Posted: 2:29 a.m. Tuesday, Sept. 17, 2013
Whatever changes are coming to college sports, there are two things which probably won’t happen: 1) athletes will not be paid, and 2) the power conferences will not split off.
As we’ve said before, there are some really tough issues if you are going to do pay players, not least of all Title IX: if you pay football players, you have to play field hockey players, too. You’ll hear people like Steve Spurrier advocate for football and basketball players being paid, but that won’t fly.
Lawsuits would, though.
Still, money is flowing through those two college sports like floods through Colorado this week and both landscapes have been significantly changed.

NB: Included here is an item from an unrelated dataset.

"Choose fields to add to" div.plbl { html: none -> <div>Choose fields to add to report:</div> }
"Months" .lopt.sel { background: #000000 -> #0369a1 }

There are some potential wildcards, though.
The Ed O’ Bannon lawsuit has not been resolved, and that will be a major hit for the NCAA, because O’Bannon et. al. are highly likely to win.

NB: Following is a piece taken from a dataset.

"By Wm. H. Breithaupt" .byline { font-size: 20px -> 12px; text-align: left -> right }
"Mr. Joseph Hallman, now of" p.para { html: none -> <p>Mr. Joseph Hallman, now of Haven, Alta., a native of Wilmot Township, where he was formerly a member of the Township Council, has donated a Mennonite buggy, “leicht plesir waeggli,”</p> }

Then there’s the chance, unlikely in our opinion, but still possible, that players could organize. What would happen if instead of being classified as athletes, football and basketball players were classified as employees, with scholarships as a benefit of said employment? That might change the Title IX calculus, for better or worse.
There is one notion which needs to be corrected, though, and that’s that athletes cannot go pro out of high school (revenue athletes, that is).
This assumes that professional sports are limited to the NFL and the NBA, and there’s no question that’s where kids want to get. But it’s not the only way to be compensated.
Arena football accepts players at 18, and the CFL at 19. The NBA requires players to be one year out of high school, or 19.
This leaves open multiple leagues in the U.S., including the NBA’s NBDL, and any number of leagues around the world.
A 17-year-old might not be thrilled about playing in Poland or Japan, but it’s a transitional job, assuming he’s good enough for the NBA.
Alternatively, he could go to college for 1-4 years, possibly get a degree, get trained by a highly skilled coach, sculpted by a highly trained weight coach, get targeted nutrition, be alpha males on campus and enjoy all the pleasures that entails, and, should they choose to graduate, enter their working life with no debt and a free education.
Relatively few college athletes come from wealthy families like Johnny Manziel, whose family is very well off indeed. Quite to the contrary: most are poor, often from inferior schools, not to mention sometimes lacking basics like proper nutrition.
Manziel can sneer at NCAA pretensions. His family can send a limo and bring him home to powwow with high powered attorneys who can gleefully give the NCAA the bird.
Most of his fellows cannot, and when you’ve never had money, you don’t sneer when someone hands a wad to you. It’s totally rational economic behavior to take money when you’ve never had it, and the delayed gratification of an education struggles to compete with King Cash.
That said, as long as the NCAA is talking about reform, they should perhaps emphasize the long odds of making millions and the (at times) longer odds of hanging on to them. A liberal arts education is incredibly valuable, but a minor in financial sanity, or perhaps just financial counselors for potential young millionaires, is the sort of thing the NCAA could reasonably do. Rather than compromising the supposed mission, it would augment it.
Along these lines, as we have previously suggested, the NCAA should tie compensation to academic performance. Each athlete could be given a relatively modest annuity when they enter school. Excellent academic performance can augment it, and when the player graduates, he or she can either apply it to graduate school or use it for whatever he’d like.
The annuity could be given by the individual schools and would be tied to the school, which would encourage players to think twice before moving.
That might not affect the decisions of someone like, say, Kyrie Irving. But it might help someone like Matt Stainbrook, who left Western Michigan for Xavier. He could still leave, but Western Michigan could keep the annuity.
Incidentally, Stainbrook, who played in Cameron a couple of years ago, was a bit of a sensation: quite stout for a basketball player, he had long hair, tied back, and rather flamboyant eyewear. At Xavier, where his brother is a freshman by the way, he’s lost 40 lbs., gotten a sane haircut and appears to have taken up contacts as well.
Regardless of his ludicrous look, and at around 300 lbs., Stainbrook scored 18 points and pulled down eight boards.
He nearly outscored Duke’s troika of Mason & Miles Plumlee and Ryan Kelly, who combined for 19 points, and matched Mason Plumlee and Kelly on the boards.
Miles Plumlee was a different story, grabbing 15 boards.
Still, keep this in mind: Stainbrook was effective even though he was grossly overweight. He’s not anymore. When he returns to the court next year, he’s going to be a load.